Natural gas is a different matter. As Mr. Putin demonstrated in 2006 and again in 2009, a deliberate reduction in natural gas exports victimized not just Ukraine (his primary target) but European countries further west at the end of the gas pipeline. Unlike the interconnected world oil market (then and now), the global natural gas network remains highly fragmented. The graphic above, from BP’s 2013 global energy review, vividly points out both this global fragmentation and the conspicuous importance of Russia’s pipeline exports. While, in years to come, expanded LNG shipments from the United States, Qatar, Australia, and other countries will undoubtedly result in the creation of a worldwide gas trading system, blunting would-be supply manipulation, for now, the natural gas card remains a conceivable option for Mr. Putin to play.
What factors may prompt him to move in this direction and what reactive strategies it would provoke on the part of affected countries takes us into the political consequences of the ongoing upheaval. Here, my sole purpose was to simply illuminate some of the lurking energy issues.

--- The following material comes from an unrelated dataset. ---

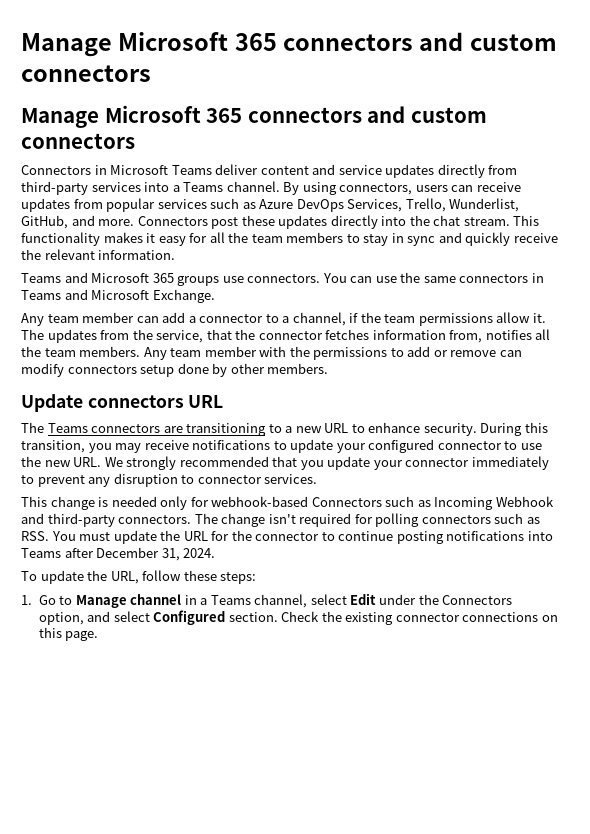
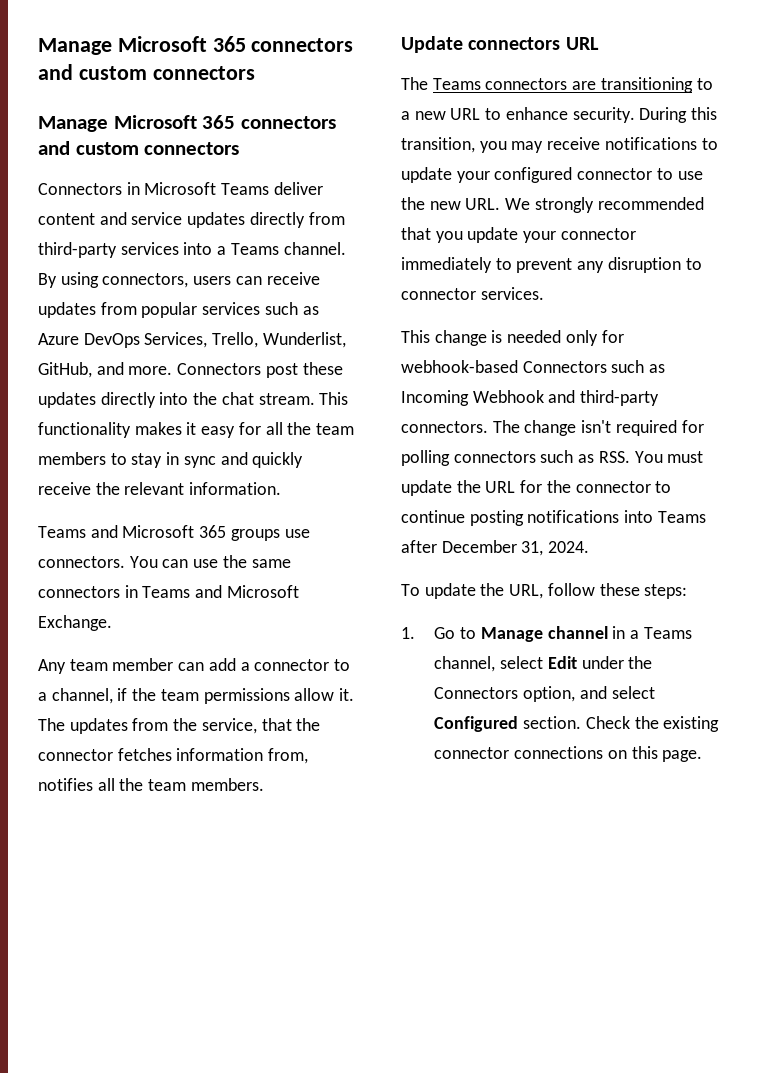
- Any team member with the permissions to add or remove can modify connectors setup done by other members.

But, reverting to the ongoing US domestic debate, keep in mind that, for the United States to become more than a trivial oil exporter and a significant LNG exporter takes time. In the latter case, that reflects also the sizable associated infrastructure that is required. This means that, whatever the benefits of lifting US oil-export restrictions and accelerating the LNG-export approval process, neither action seems likely to have a decisive impact over the next few years, much less on current events playing out between Russia and its Ukrainian neighbor.